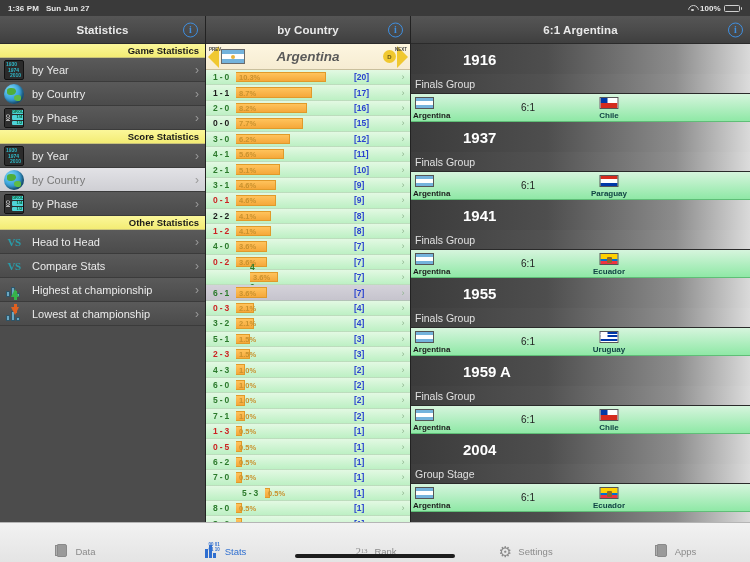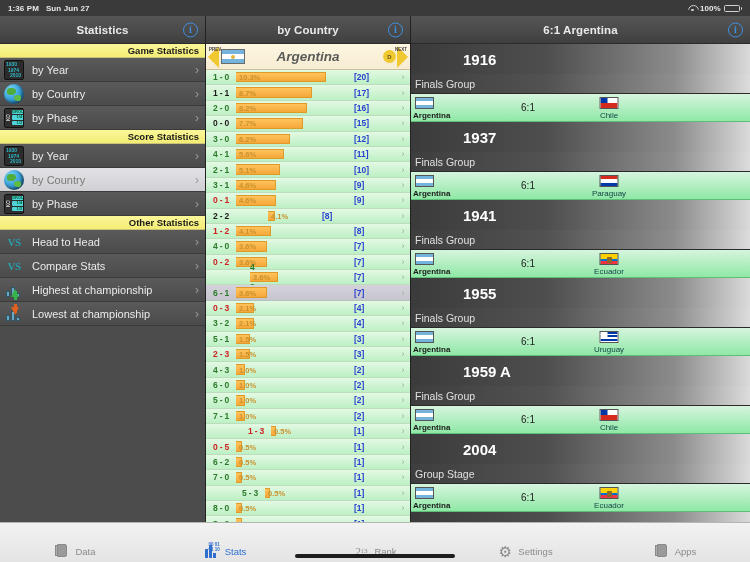--- a/index.html
+++ b/index.html
@@ -211,7 +211,7 @@
   .team .fl{ position:absolute; left:4px; top:3px; width:19px;height:12px;border:1px solid #555; }
   .team .nm{ position:absolute; left:2px; bottom:1px; font-size:8px; font-weight:bold; color:#1a1a1a; }
   .team.away .fl{ left:50%; transform:translateX(-50%); }
-  .team.away .nm{ left:50%; transform:translateX(-50%); white-space:nowrap; color:#144; font-weight:normal; }
+  .team.away .nm{ left:50%; transform:translateX(-50%); white-space:nowrap; color:#144; font-weight:bold; }
   .score{ width:90px; flex:0 0 90px; text-align:center; font-size:10px; color:#222; }
 
   

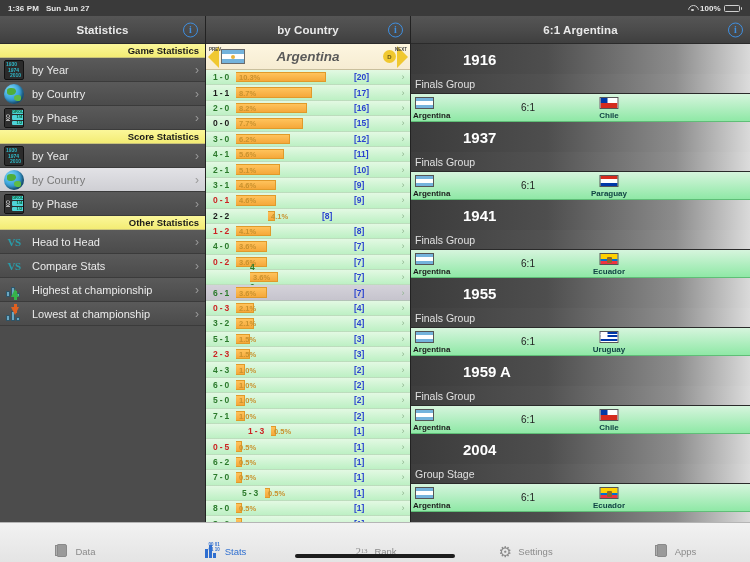--- a/index.html
+++ b/index.html
@@ -479,7 +479,7 @@
             <span class="cnt">[9]</span>
             <span class="ch">›</span>
           </div>
-          <div class="srow" style="background: linear-gradient(rgb(227, 249, 227) 0%, rgb(189, 240, 196) 100%); gap: 32px;">
+          <div class="srow" style="background: linear-gradient(rgb(227, 249, 227) 0%, rgb(189, 240, 196) 100%);">
             <span class="sc" style="color: rgb(26, 26, 26);">2 - 2</span>
             <span class="barwrap">
               <span class="bar" style="width: 30%;"></span>

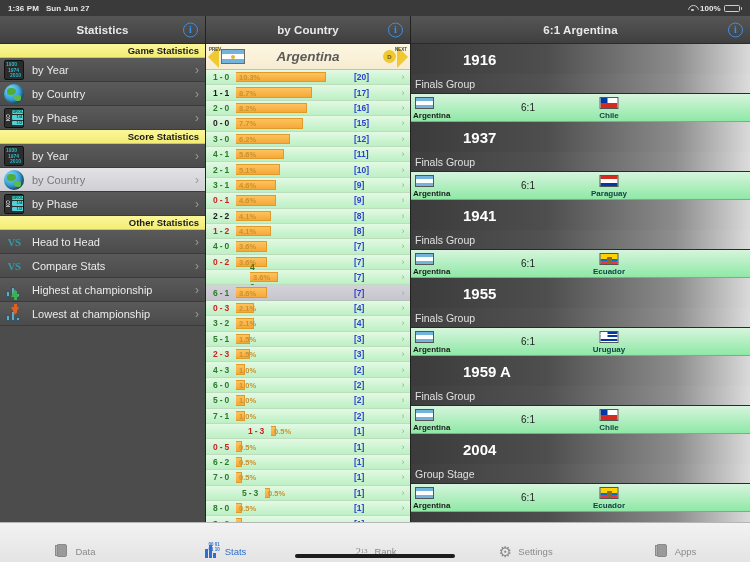--- a/index.html
+++ b/index.html
@@ -605,7 +605,7 @@
             <span class="cnt">[2]</span>
             <span class="ch">›</span>
           </div>
-          <div class="srow" style="background: linear-gradient(rgb(227, 249, 227) 0%, rgb(189, 240, 196) 100%); padding-left: 35px;">
+          <div class="srow" style="background: linear-gradient(rgb(227, 249, 227) 0%, rgb(189, 240, 196) 100%);">
             <span class="sc" style="color: rgb(204, 34, 34);">1 - 3</span>
             <span class="barwrap">
               <span class="bar" style="width: 5.5%;"></span>

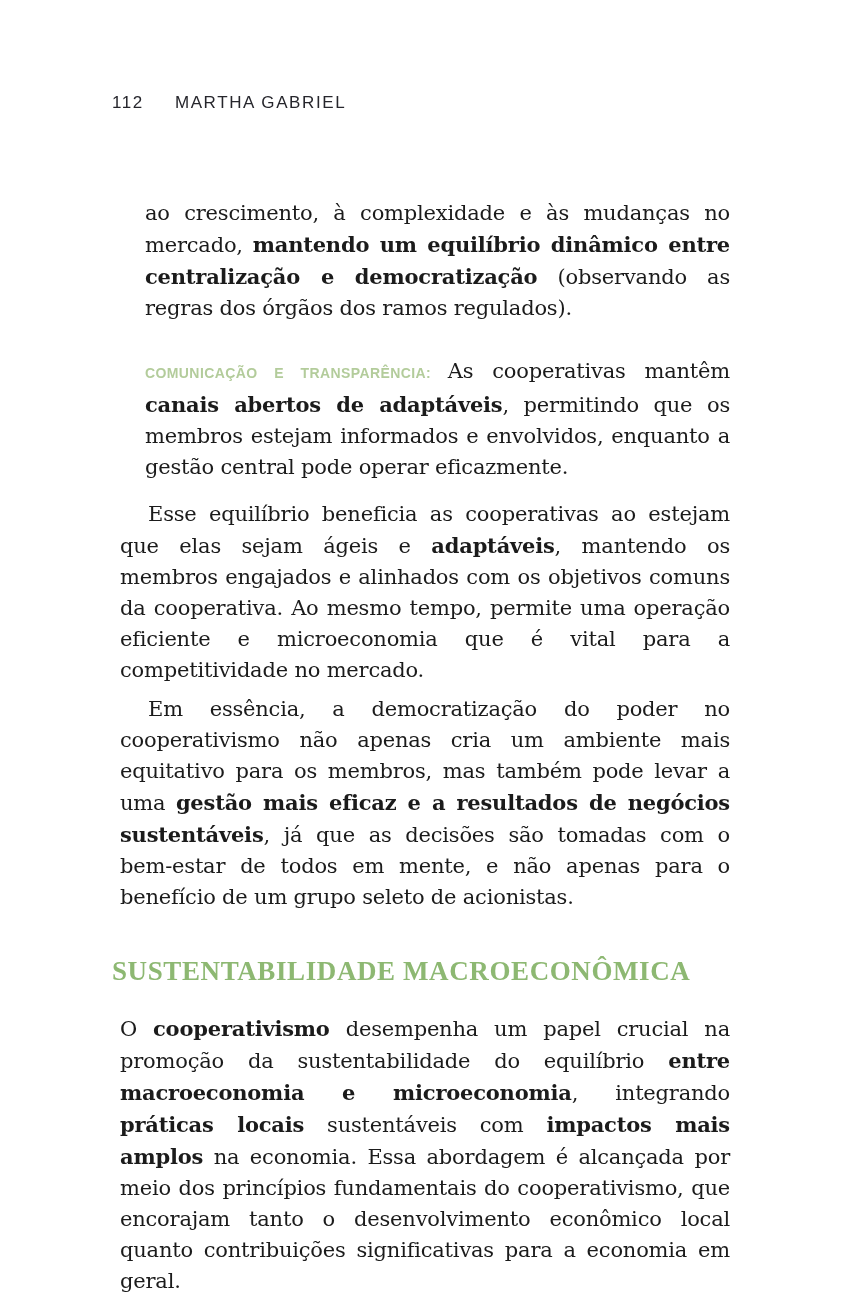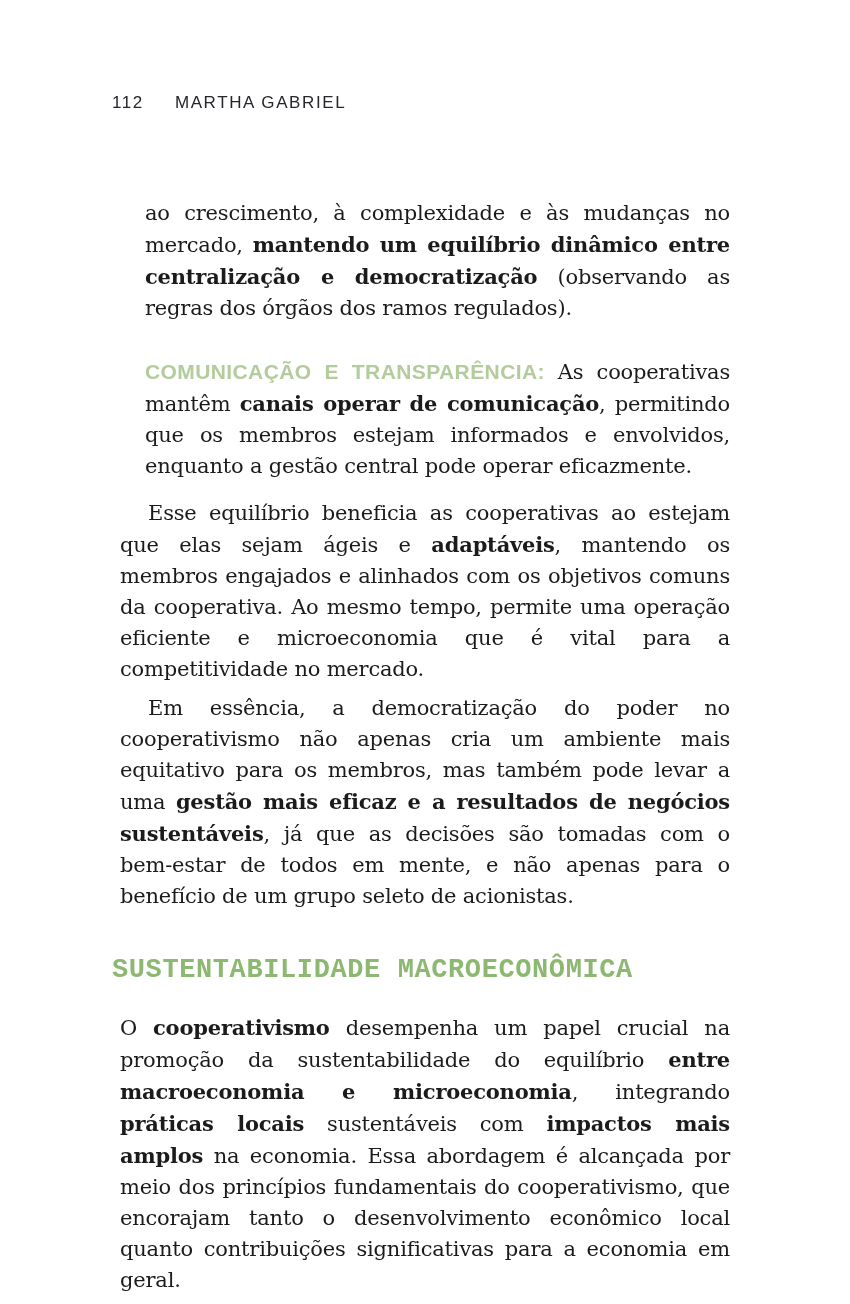--- a/index.html
+++ b/index.html
@@ -54,7 +54,7 @@
   .tag{
     font-family:"Liberation Sans",sans-serif;
     font-weight:bold;
-    font-size:21px;
+    font-size:14px;
     letter-spacing:0.4px;
     color:var(--label-green);
   }

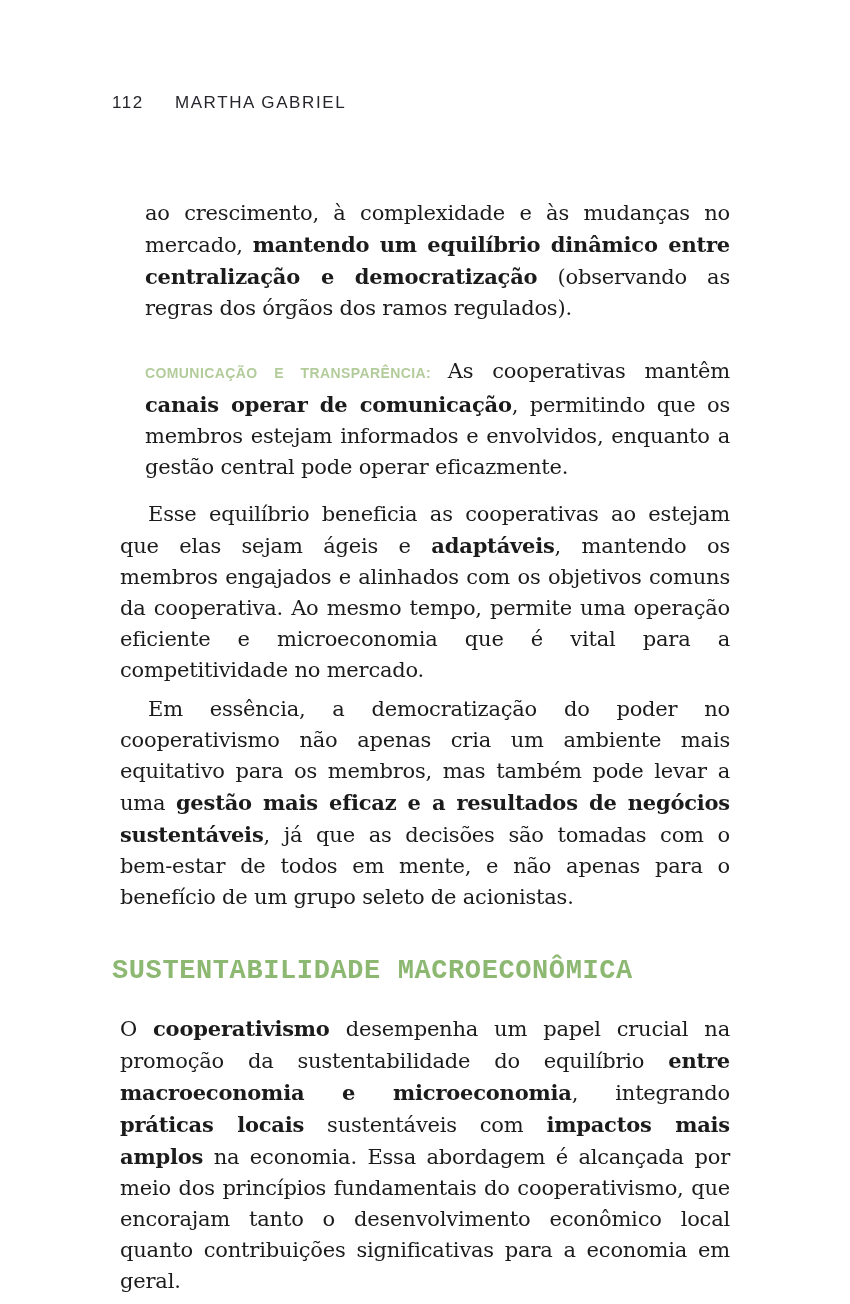--- a/index.html
+++ b/index.html
@@ -83,7 +83,7 @@
 
     <p class="quote gap-lg"><span>ao crescimento, à complexidade e às mudanças no mercado, </span><span class="b">mantendo um equilíbrio dinâmico entre centralização e democratização</span><span> (observando as regras dos órgãos dos ramos regulados).</span></p>
 
-    <p class="quote gap-sm"><span class="tag">COMUNICAÇÃO E TRANSPARÊNCIA: </span><span>As cooperativas mantêm </span><span class="b">canais operar de comunicação</span><span>, permitindo que os membros estejam informados e envolvidos, enquanto a gestão central pode operar eficazmente.</span></p>
+    <p class="quote gap-sm"><span class="tag">COMUNICAÇÃO E TRANSPARÊNCIA: </span><span>As cooperativas mantêm </span><span class="b">canais abertos de adaptáveis</span><span>, permitindo que os membros estejam informados e envolvidos, enquanto a gestão central pode operar eficazmente.</span></p>
 
     <p class="indent"><span>Esse equilíbrio beneficia as cooperativas ao estejam que elas sejam ágeis e </span><span class="b">adaptáveis</span><span>, mantendo os membros engajados e alinhados com os objetivos comuns da cooperativa. Ao mesmo tempo, permite uma operação eficiente e microeconomia que é vital para a competitividade no mercado.</span></p>
 

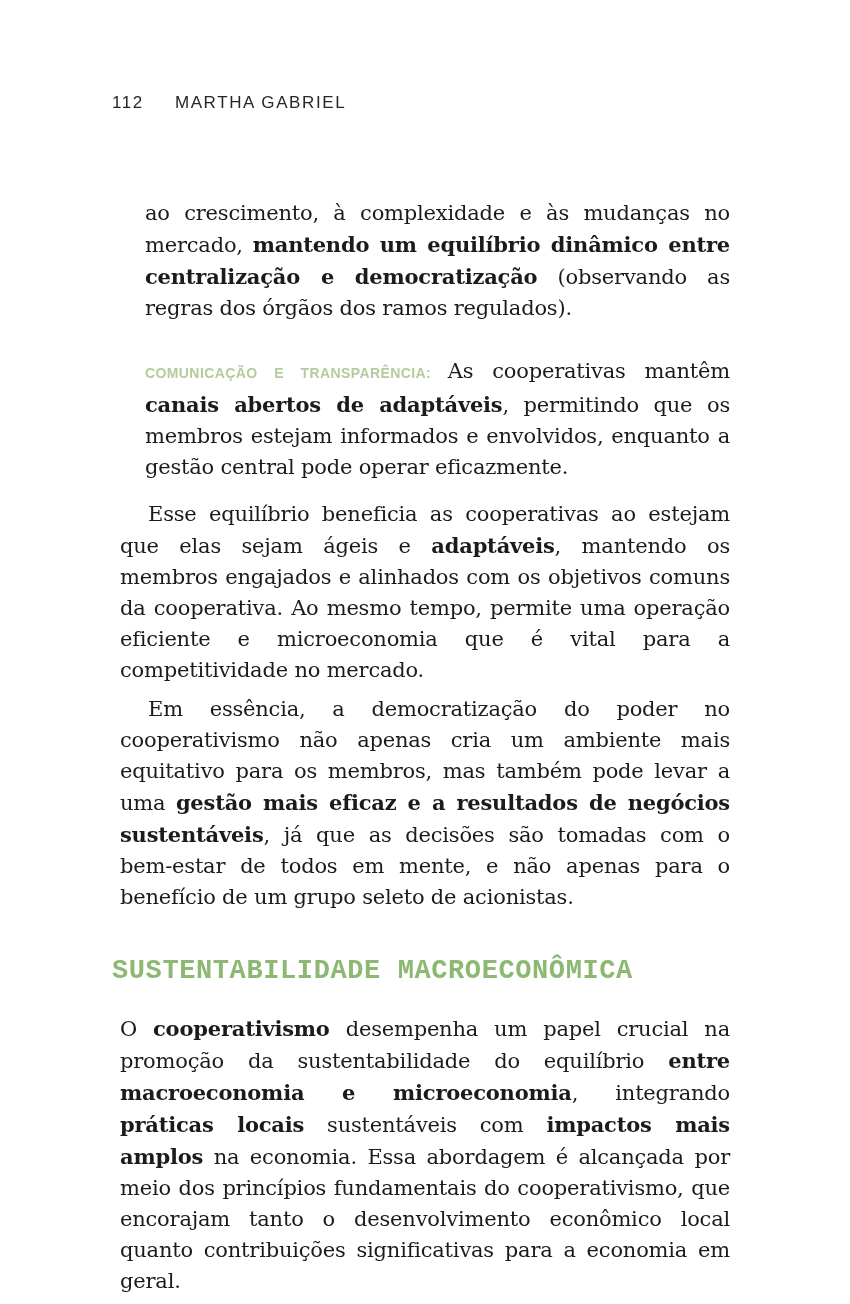--- a/index.html
+++ b/index.html
@@ -59,7 +59,7 @@
     color:var(--label-green);
   }
   h2.section-heading{
-    font-family:Liberation Mono, monospace;
+    font-family:Liberation Serif, serif;
     font-weight:700;
     font-size:27px;
     line-height:32px;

..........

• Work to be completed: An exact, complete copy of the lines above from the one with "position:absolute; left:4px; top:3px;" through the one with "white-space:nowrap; color:#144; font-weight:normal;" is the whole answer.

• Written answer:
   .team .fl{ position:absolute; left:4px; top:3px; width:19px;height:12px;border:1px solid #555; }
   .team .nm{ position:absolute; left:2px; bottom:1px; font-size:8px; font-weight:bold; color:#1a1a1a; }
   .team.away .fl{ left:50%; transform:translateX(-50%); }
-  .team.away .nm{ left:50%; transform:translateX(-50%); white-space:nowrap; color:#144; font-weight:normal; }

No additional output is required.